CIOs most appreciate when an audit process is transparent and thoughtfully scoped so that focused resources can be directed at supporting meaningful exploration and helpful findings. Anything that can illuminate a pathway of authentic curiosity and discovery will make it less likely that the engagement will take on the "gotcha" aspect that benefits no one. Additionally, CIOs especially appreciate it when audit findings help her or him make the case for needed or overdue investments in technology or staffing.
When Board members (or CIOs) come from a corporate background, what should they know about higher education?
Folks moving from a corporate background to higher education should know that they may need to master another language. Some words and concepts that meant one thing in industry mean something else in higher education. For example, "customer" is inaccurate or even offensive to many in higher education circles, and even if it were generally accepted, it is more complex than for most businesses. IT's "customer" may be the faculty, while faculty's "customer" might be students or research funders, or both.

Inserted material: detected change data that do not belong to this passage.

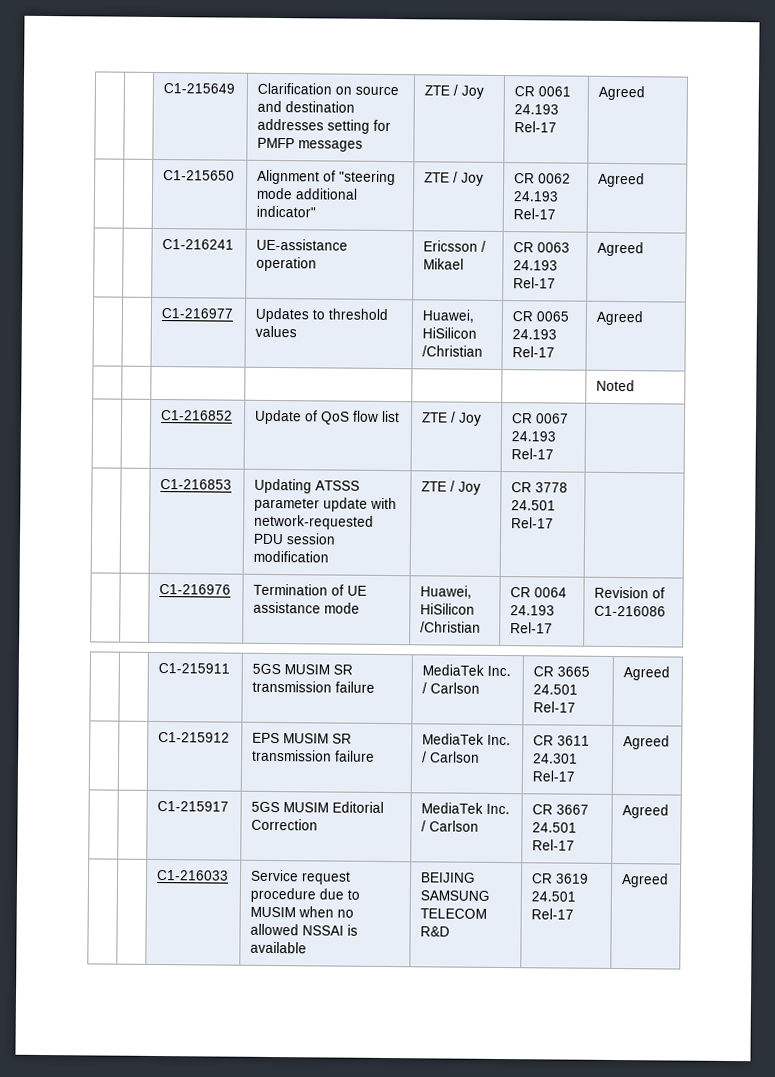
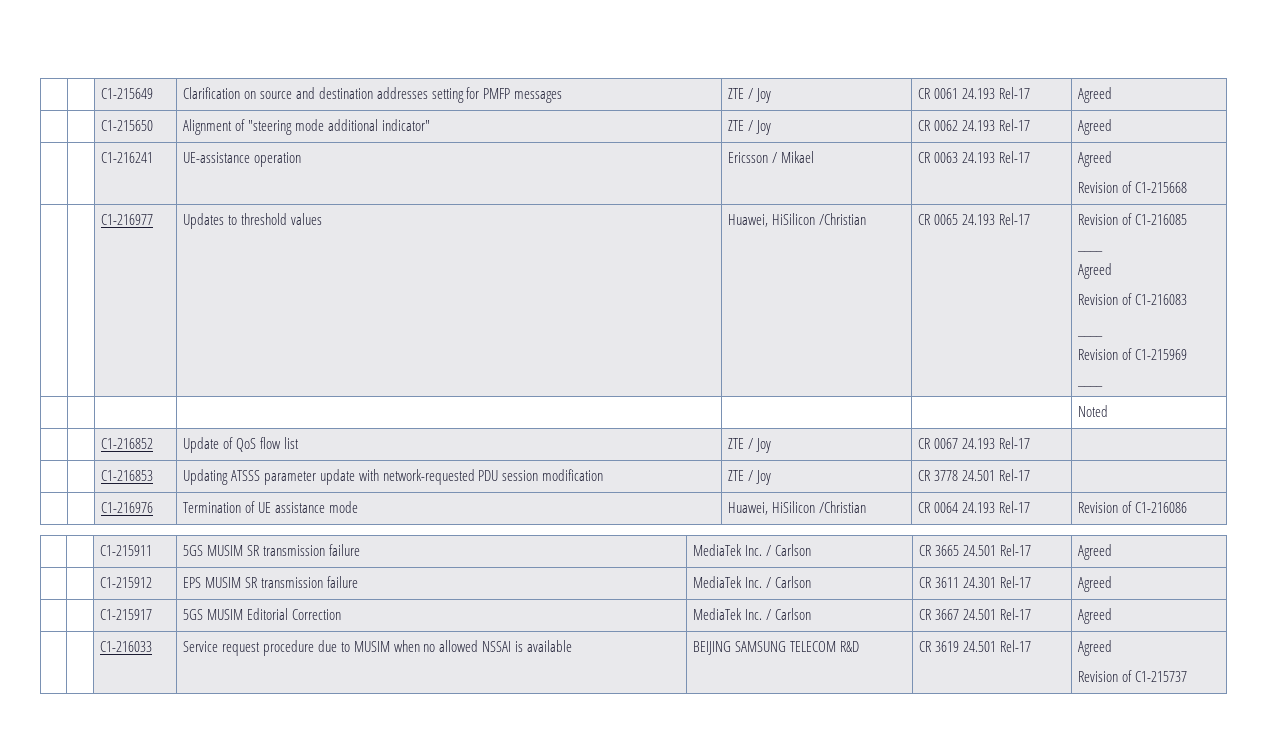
  | | C1-216241 | UE-assistance operation | Ericsson / Mikael | CR 0063 24.193 Rel-17 | Agreed
+ Revision of C1-215668
- | | C1-216977 | Updates to threshold values | Huawei, HiSilicon /Christian | CR 0065 24.193 Rel-17 | Agreed
+ | | C1-216977 | Updates to threshold values | Huawei, HiSilicon /Christian | CR 0065 24.193 Rel-17 | Revision of C1-216085
+ ____
+ Agreed
+ Revision of C1-216083
+ ____
+ Revision of C1-215969
+ ____
  | | C1-216033 | Service request procedure due to MUSIM when no allowed NSSAI is available | BEIJING SAMSUNG TELECOM R&D | CR 3619 24.501 Rel-17 | Agreed
+ Revision of C1-215737

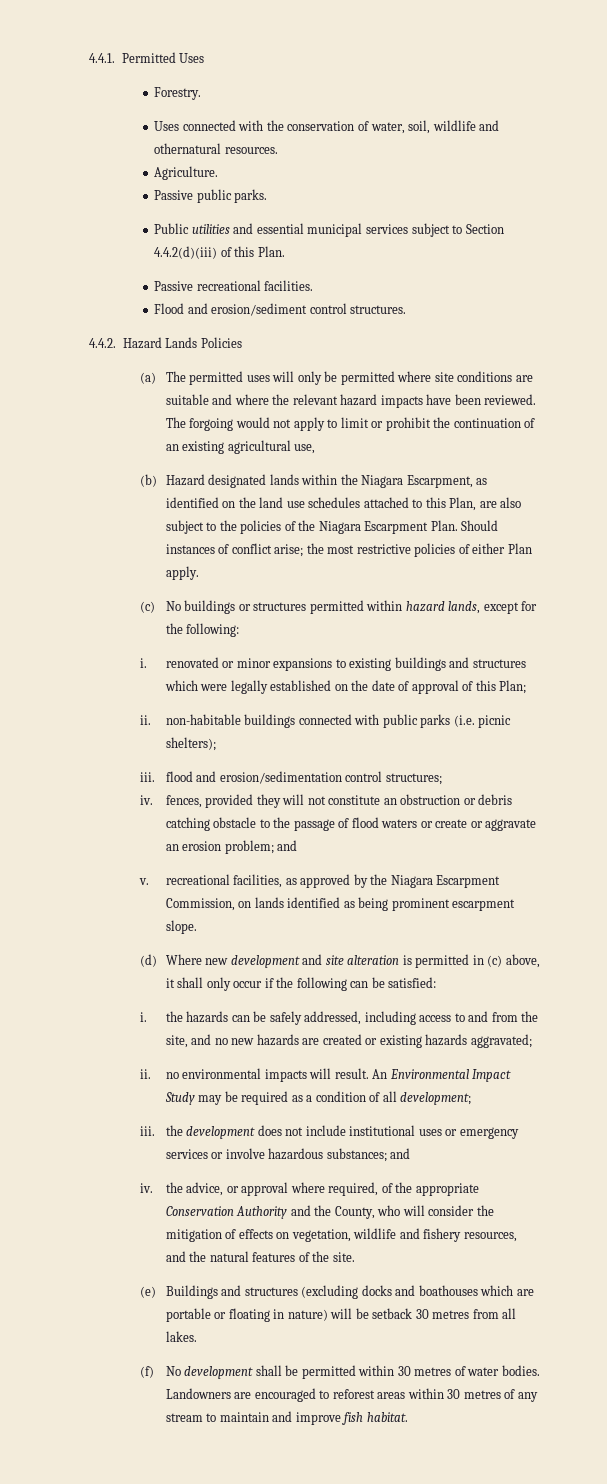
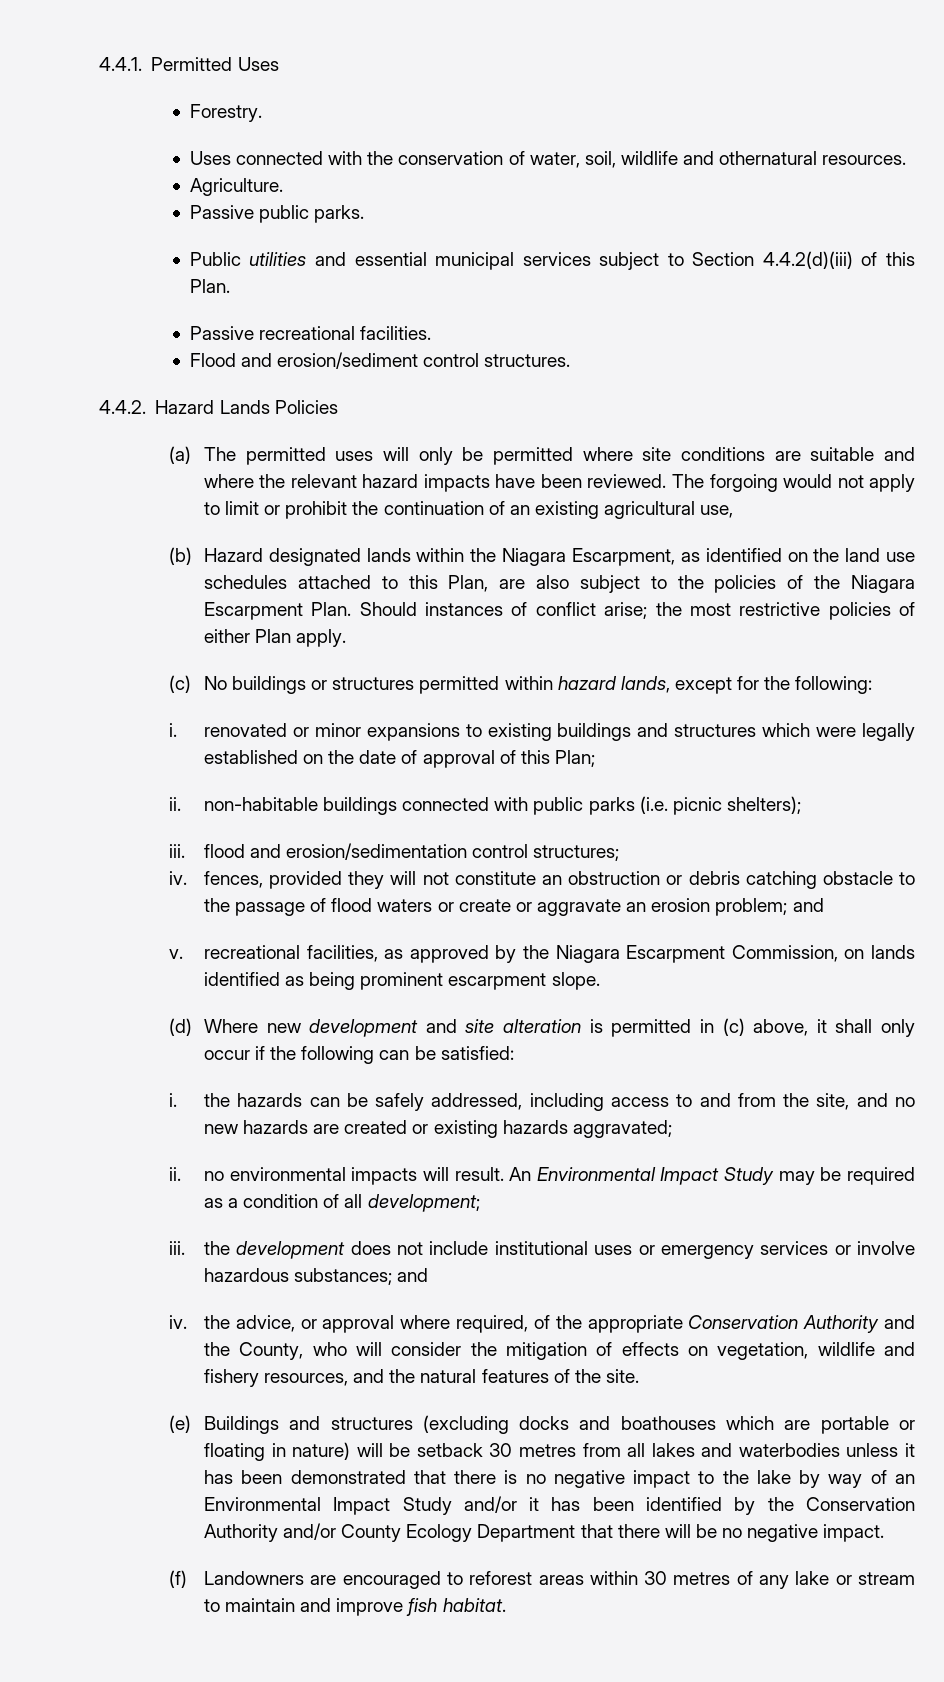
- (e) Buildings and structures (excluding docks and boathouses which are portable or floating in nature) will be setback 30 metres from all lakes.
- (f) No development shall be permitted within 30 metres of water bodies. Landowners are encouraged to reforest areas within 30 metres of any stream to maintain and improve fish habitat.
+ (e) Buildings and structures (excluding docks and boathouses which are portable or floating in nature) will be setback 30 metres from all lakes and waterbodies unless it has been demonstrated that there is no negative impact to the lake by way of an Environmental Impact Study and/or it has been identified by the Conservation Authority and/or County Ecology Department that there will be no negative impact.
+ (f) Landowners are encouraged to reforest areas within 30 metres of any lake or stream to maintain and improve fish habitat.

And institutions don't just serve students; they serve their communities, their local government bodies, and so much more. Aside from the language challenges, of course those from a corporate background will need to adjust to the fact that it simply takes considerably longer to get things done in higher education.
What EDUCAUSE resources are the most popular for your members?
EDUCAUSE Review (ER), our digital flagship magazine, has a wide range of articles and content on many topics. ER has received numerous awards and continues to keep our members up-to-date at the crossroads of higher education and technology innovation. Of course, like ACUA, professional development is a big part of how we serve our members, and our conferences and events are very popular. In 2020, we added virtual conferences and institutes to the mix, with great results, and in early 2021 we will be launching a new mentoring initiative that I am really excited about. If your institution is an EDUCAUSE member, please let us know if you would like to become, or connect with, a mentor. Additionally, our research is very popular with our members, most notably the Top 10 IT Issues, as well as the Student Technologies and Horizon Reports.
Finally, as we reflect on the tremendous racial injustices last year, our members have appreciated our intentional effort to prioritize diversity, equity, and inclusion (DEI), including infusion of DEI themes in our professional development, publications, and research. In the second half of 2020, around 20% of our publications were related to DEI themes. Our CIO DEI Commitment statement has been signed by nearly 600 to date, and this year we are focusing on going beyond words and statements and prioritizing action.
What could future collaboration between ACUA and EDUCAUSE look like?
So many ACUA members are members of EDUCAUSE as well, and we could intentionally seek out and promote opportunities to point each other toward our resources. We have—thanks to the pandemic—been moving toward faster responsiveness to members through QuickPolls that launch and report on timely topics in days, not the months you would expect from more traditional research. QuickTalks (like this one) make it possible to spin up discussions on emerging topics for members. This agile programming would be useful to ACUA members, and we could explore areas of interest to both our members in these and other venues. I enjoyed the chance to be a keynote speaker at AuditCon 2019 and discuss digital ethics, and I think topics like these are the kind of thing that captures the imagination of auditors and IT professionals alike.
John O'Brien is President and CEO of EDUCAUSE.